[Before-and-after change data]
▬▬▬

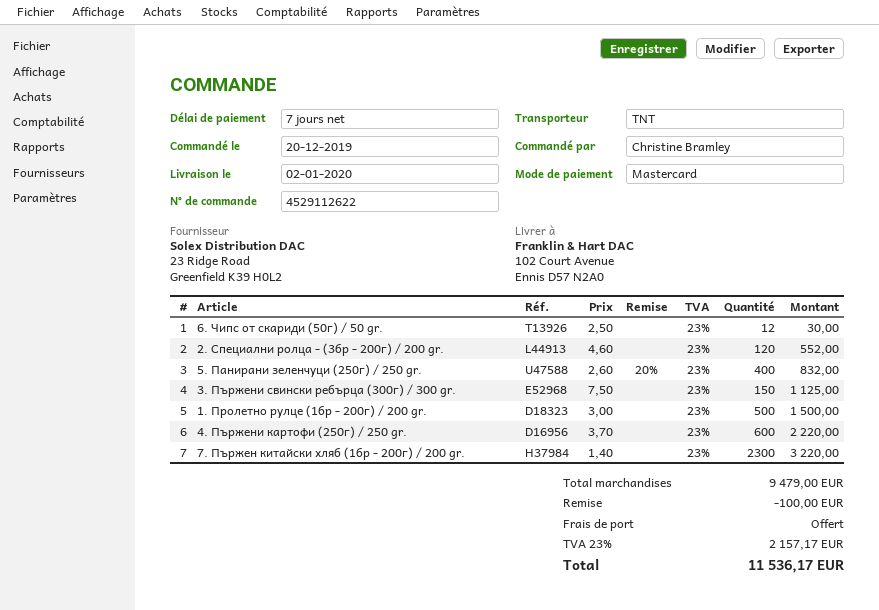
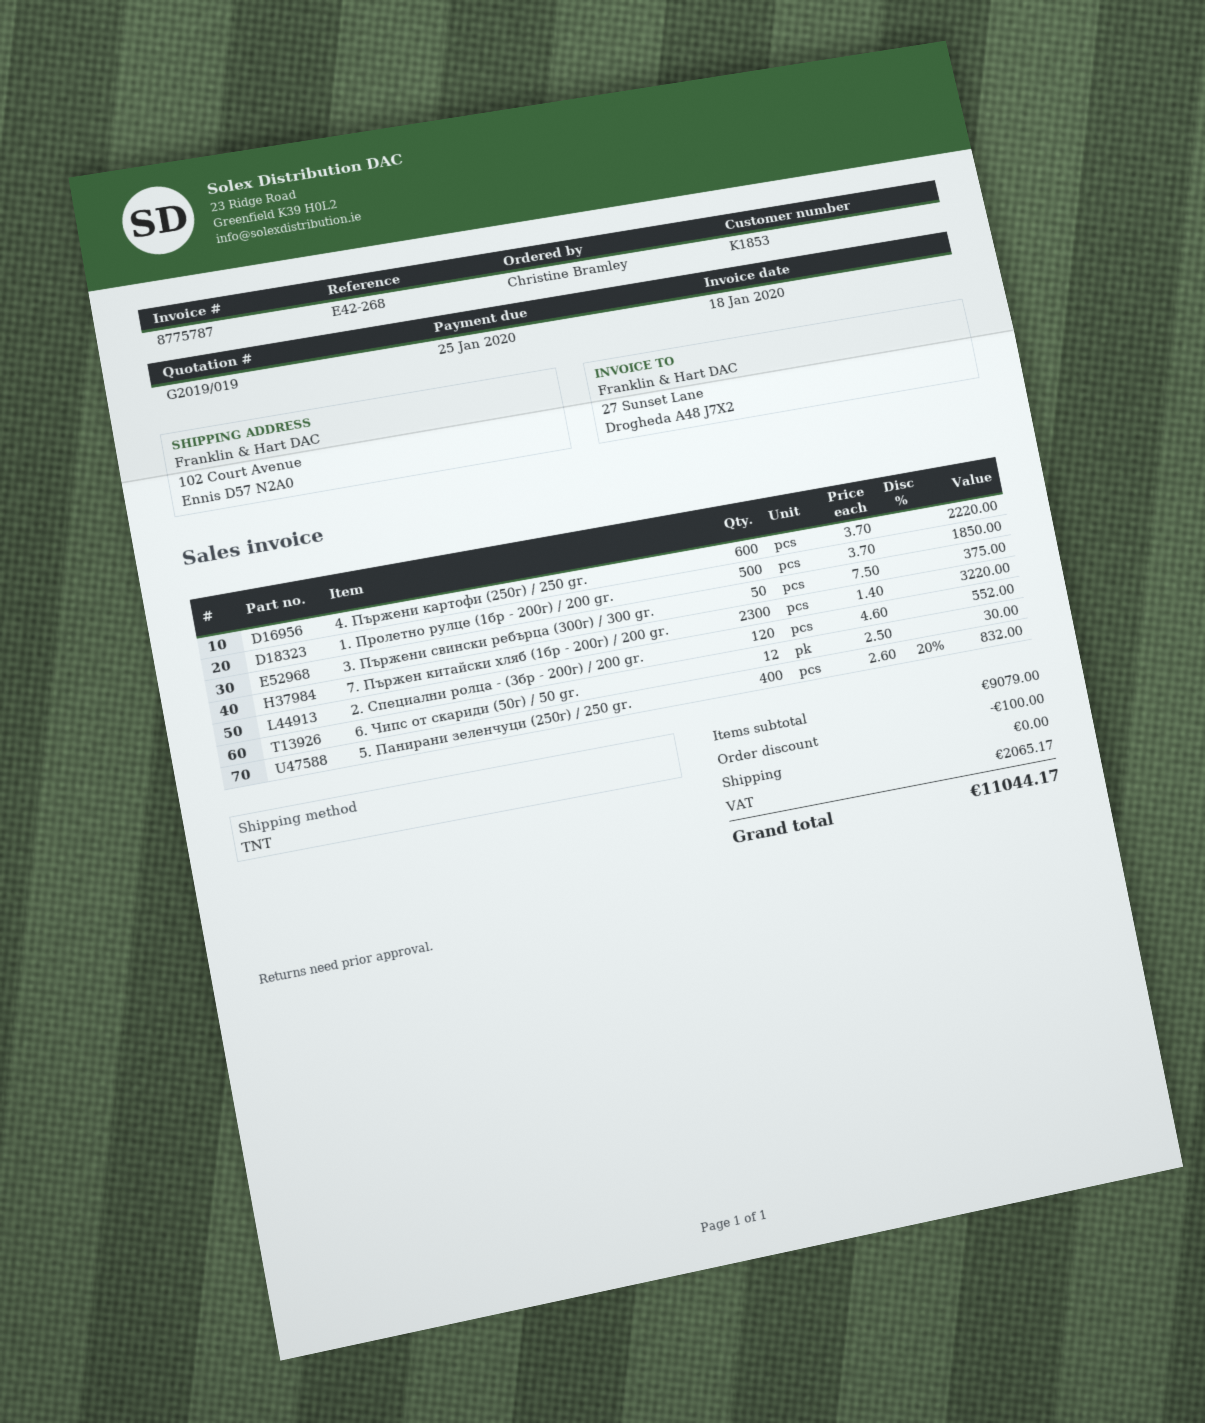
3. Пържени свински ребърца (300г) / 300 gr.: 150 x 7.50 = 1125.00 -> 50 x 7.50 = 375.00
1. Пролетно рулце (1бр - 200г) / 200 gr.: 500 x 3.00 = 1500.00 -> 500 x 3.70 = 1850.00
subtotal: 9479.00 -> 9079.00
tax: 2157.17 -> 2065.17
total: 11536.17 -> 11044.17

▬▬▬

What to do: The whole of the data above needs retyping exactly, with pictures omitted.

Output below:
3. Пържени свински ребърца (300г) / 300 gr.: 150 x 7.50 = 1125.00 -> 50 x 7.50 = 375.00
1. Пролетно рулце (1бр - 200г) / 200 gr.: 500 x 3.00 = 1500.00 -> 500 x 3.70 = 1850.00
subtotal: 9479.00 -> 9079.00
tax: 2157.17 -> 2065.17
total: 11536.17 -> 11044.17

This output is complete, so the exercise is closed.